In ill health, weakened by enteric typhoid and drug abuse, Gwyneth was a severe embarrassment to her family and was all but incarcerated in the “Niche,” a large house in Wimbledon.
In the early hours of Thursday, December 11, 1924, she slipped out of the house and vanished. Six months later, her body was fished out of the Thames near Wapping.
The mystery is manifold. By all accounts, Gwyneth was severely ill, unable to walk far without feeling tired, and spent much of her time in bed. On the night she disappeared, London was shrouded in one of those legendary fogs, an impenetrable “pea-souper,” and the nearest entry point to the Thames was Putney Bridge, four miles from where she lived.
It’s hard to believe that a semi-invalid could walk four miles in thick fog through unfamiliar streets and fall into the river at Putney Bridge. The fact that her decomposed body was found in Wapping, even farther away, compounds the mystery. It would have to have floated along one of the world’s busiest waterways beyond Hammersmith and Rotherhithe without being seen.
Nature abhors a vacuum and so does the press. In the absence of hard facts, newspapers had a field day with theories involving white slavers, Chinese opium lords, and lesbian lovers.
In this context, The Gift was born.
Whilst the ostensible heroine in The Gift is an orphan, Lizzie McBride’s interaction with the Morgan family drives the story.
Born in a Liverpool slum, Lizzie McBride is the daughter of an Irish seer who dies when Lizzie is twelve, leaving her in charge of two younger sisters and a grieving father. When her father commits suicide, Lizzie is caught between two worlds. An aunt and uncle decide the three orphans would be better off with them in America. Just as they are about to board ship, Lizzie, on impulse, runs away, and her life changes forever.
Pursued by a vengeful aunt, Lizzie cannonades into the young and charismatic magician, Aleister Crowley, who for his own reasons introduces her to Lady Gwyneth Morgan, daughter of the richest family in Wales and sister to the flamboyant occultist, Evan Morgan.
Unknown to her, Lizzie possesses one devastating gift. When the occult world discovers this, governments and powerful individuals seek her out. Only one man can protect her: the magician John Grey.
Though there are elements of the fantastic, the novel is grounded in historical fact. It involves real people and historical events as it explores the occult underbelly of the English aristocracy and its links with the emergent Nazi movement.
The Gift is the first book of a trilogy, beginning in 1912 and ending in 1941. The three books trace the occult rivalry between two sisters, Elizabeth and Elsie McBride, and interweaves historical events and the cracks between—the ultimate prize, the unlocking of Hell.

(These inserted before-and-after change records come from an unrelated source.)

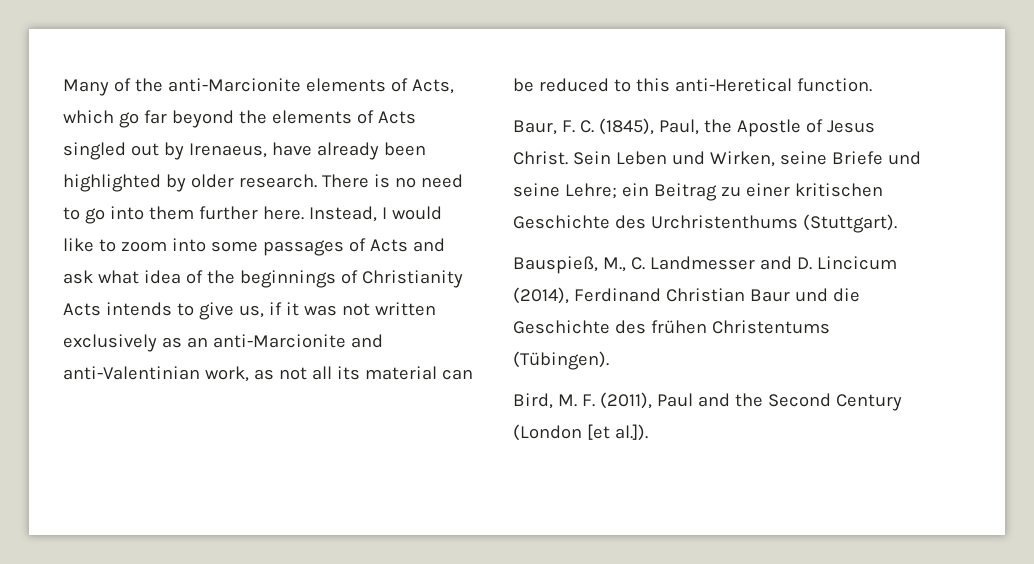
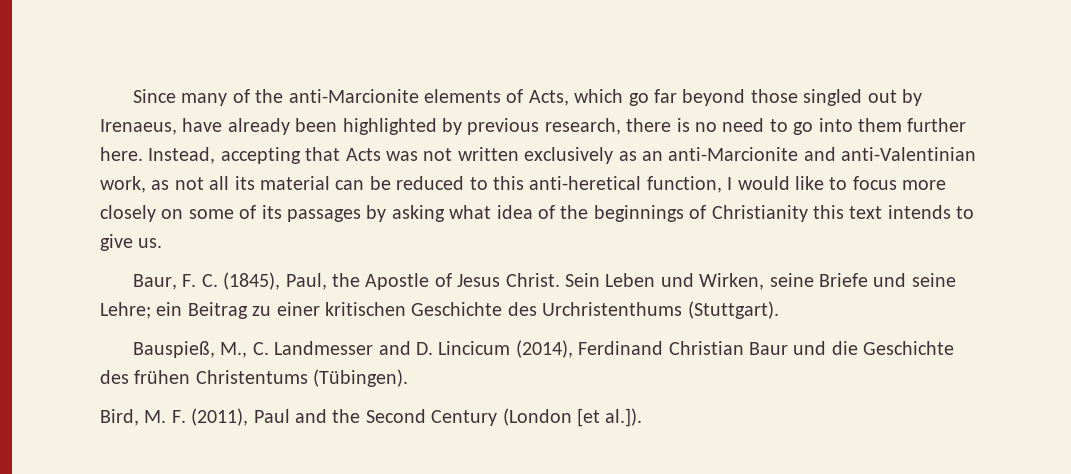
- Many of the anti-Marcionite elements of Acts, which go far beyond the elements of Acts singled out by Irenaeus, have already been highlighted by older research. There is no need to go into them further here.
+ Since many of the anti-Marcionite elements of Acts, which go far beyond those singled out by Irenaeus, have already been highlighted by previous research, there is no need to go into them further here.
- Instead, I would like to zoom into some passages of Acts and ask what idea of the beginnings of Christianity Acts intends to give us, if it was not written exclusively as an anti-Marcionite and anti-Valentinian work, as not all its material can be reduced to this anti-Heretical function.
+ Instead, accepting that Acts was not written exclusively as an anti-Marcionite and anti-Valentinian work, as not all its material can be reduced to this anti-heretical function, I would like to focus more closely on some of its passages by asking what idea of the beginnings of Christianity this text intends to give us.

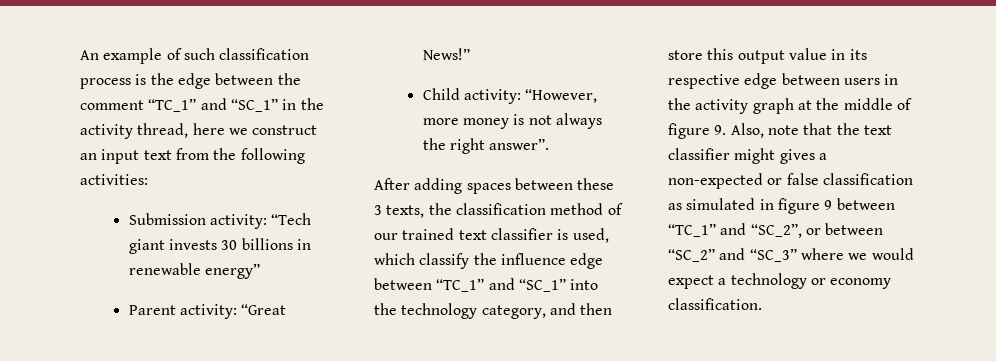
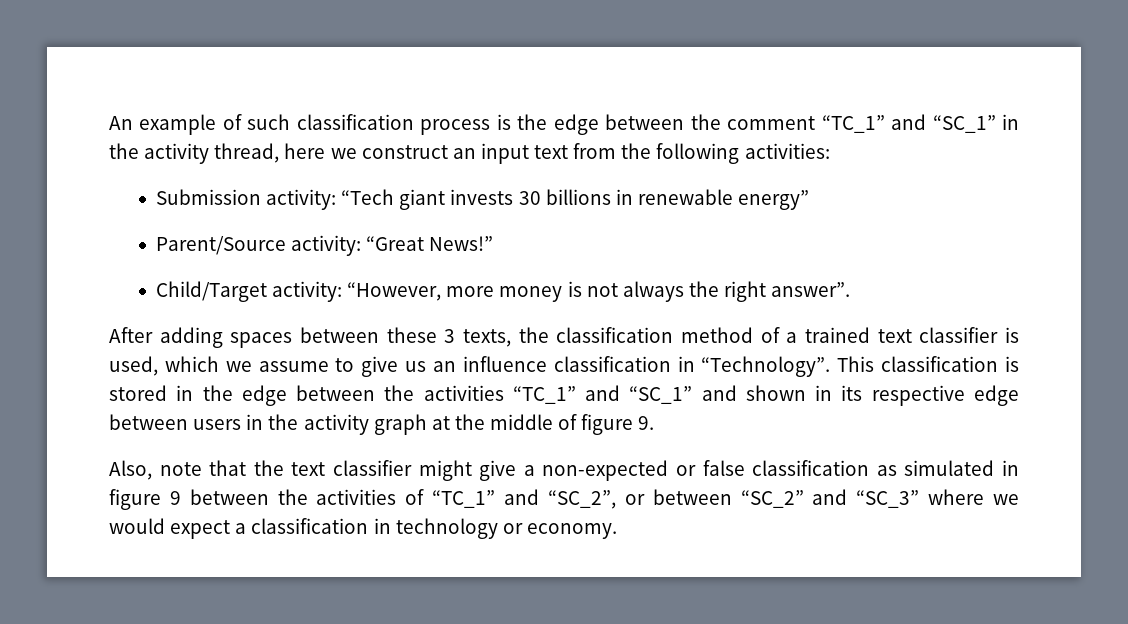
- Parent activity: “Great News!”
+ Parent/Source activity: “Great News!”
- Child activity: “However, more money is not always the right answer”.
+ Child/Target activity: “However, more money is not always the right answer”.
- After adding spaces between these 3 texts, the classification method of our trained text classifier is used, which classify the influence edge between “TC_1” and “SC_1” into the technology category, and then store this output value in its respective edge between users in the activity graph at the middle of figure 9. Also, note that the text classifier might gives a non-expected or false classification as simulated in figure 9 between “TC_1” and “SC_2”, or between “SC_2” and “SC_3” where we would expect a technology or economy classification.
+ After adding spaces between these 3 texts, the classification method of a trained text classifier is used, which we assume to give us an influence classification in “Technology”. This classification is stored in the edge between the activities “TC_1” and “SC_1” and shown in its respective edge between users in the activity graph at the middle of figure 9.
+ Also, note that the text classifier might give a non-expected or false classification as simulated in figure 9 between the activities of “TC_1” and “SC_2”, or between “SC_2” and “SC_3” where we would expect a classification in technology or economy.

The second book, Bloodline, traces the corruption of Elsie and the love/hate relationship between the two sisters.
The final book will describe Elsie’s attempt to engineer a bloodbath—World War II—through the occult manipulation of diplomacy; it ends in a struggle to the death between the two sisters as Operation Barbarossa begins.
The three books are inspired by the rich but wasted lives of Evan and Gwyneth Morgan, and the dynamics of three fictitious characters, Elizabeth and Elsie McBride, and the magician John Grey.